Justamente em meio às discussões sobre o PL do Estupro, casos como o de São Paulo não são isolados. Na última semana, o Sintrajufe/RS publicou matéria sobre situação ocorrida em Goiás. A Justiça do estado está impedindo que uma menina de 13 anos, grávida após um estupro, realize um aborto legal e seguro.
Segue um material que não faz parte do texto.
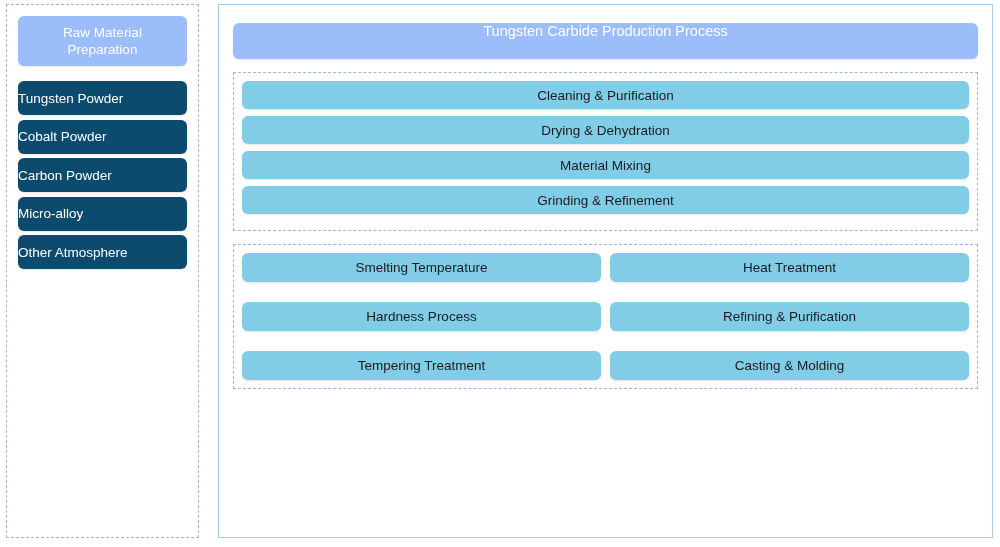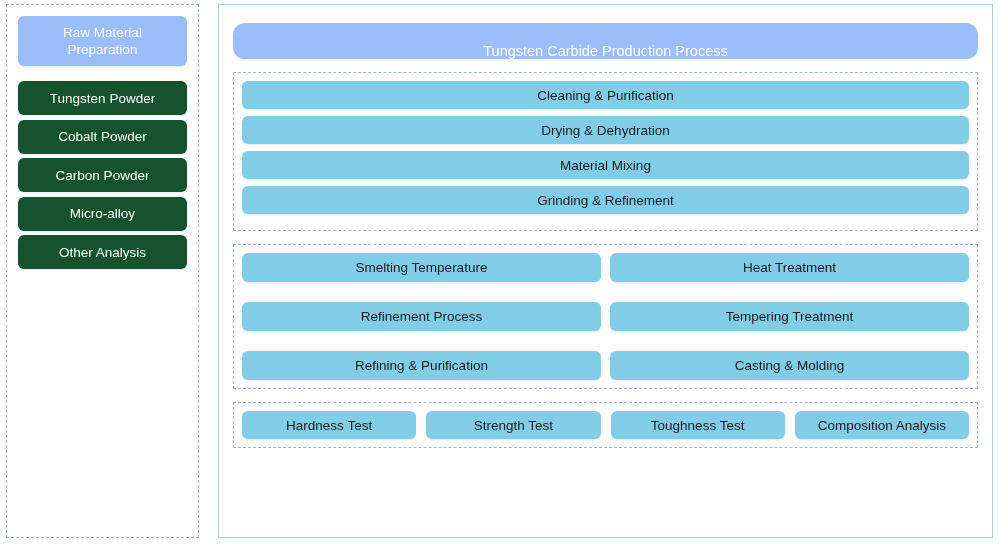--- a/index.html
+++ b/index.html
@@ -48,27 +48,27 @@
     justify-content: center;
     text-align: center;
     margin-bottom: 15px;
     box-shadow: 0 1px 2px rgba(0,0,0,0.10);
   }
 
   .mat-box {
     box-sizing: border-box;
     width: 100%;
     height: 34px;
-    background: #14532d;
+    background: #0c4a6e;
     border-radius: 6px;
     color: #ffffff;
     font-size: 13.5px;
     display: flex;
     align-items: center;
-    justify-content: center;
+    justify-content: flex-start;
     text-align: center;
     margin-bottom: 4.5px;
     box-shadow: 0 1px 2px rgba(0,0,0,0.10);
   }
 
   
   .right-panel {
     position: absolute;
     left: 218px;
     top: 4px;
@@ -78,25 +78,25 @@
     border: 1px solid #a9cbe8;
     background: #ffffff;
     padding: 18px 14px 14px 14px;
   }
 
   .banner {
     box-sizing: border-box;
     width: 100%;
     height: 36px;
     background: #9bbdf9;
-    border-radius: 12px;
+    border-radius: 6px;
     color: #ffffff;
     font-size: 14.5px;
     display: flex;
-    align-items: flex-end;
+    align-items: flex-start;
     justify-content: center;
     box-shadow: 0 1px 2px rgba(0,0,0,0.10);
   }
 
   .group {
     box-sizing: border-box;
     border: 1px dashed #9ab8dd;
     padding: 8px;
     margin-top: 13px;
     background: #ffffff;
@@ -157,21 +157,21 @@
     <div class="mat-box">
       <span>Cobalt Powder</span>
     </div>
     <div class="mat-box">
       <span>Carbon Powder</span>
     </div>
     <div class="mat-box">
       <span>Micro-alloy</span>
     </div>
     <div class="mat-box">
-      <span>Other Analysis</span>
+      <span>Other Atmosphere</span>
     </div>
 
   </div>
 
   <div class="right-panel">
 
     <div class="banner">
       <span>Tungsten Carbide Production Process</span>
     </div>
 
@@ -191,43 +191,29 @@
     </div>
 
     <div class="group grid2">
       <div class="chip">
         <span>Smelting Temperature</span>
       </div>
       <div class="chip">
         <span>Heat Treatment</span>
       </div>
       <div class="chip">
-        <span>Refinement Process</span>
+        <span>Hardness Process</span>
+      </div>
+      <div class="chip">
+        <span>Refining &amp; Purification</span>
       </div>
       <div class="chip">
         <span>Tempering Treatment</span>
       </div>
       <div class="chip">
-        <span>Refining &amp; Purification</span>
-      </div>
-      <div class="chip">
         <span>Casting &amp; Molding</span>
       </div>
     </div>
 
-    <div class="group grid4">
-      <div class="chip">
-        <span>Hardness Test</span>
-      </div>
-      <div class="chip">
-        <span>Strength Test</span>
-      </div>
-      <div class="chip">
-        <span>Toughness Test</span>
-      </div>
-      <div class="chip">
-        <span>Composition Analysis</span>
-      </div>
-    </div>
 
   </div>
 
 </div>
 
 </body></html>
Ela decidiu interromper a gestação quando estava com 18 semanas, mas, com as recusas do hospital e da Justiça e a interferência de grupos religiosos antiaborto, já se encaminha para a 28ª semana.

No ano passado, ganharam repercussão os casos de meninas em Santa Catarina e no Piauí em que juízes obstruíram o direito ao aborto de meninas vítimas de estupro e tentaram induzi-las a manter os fetos.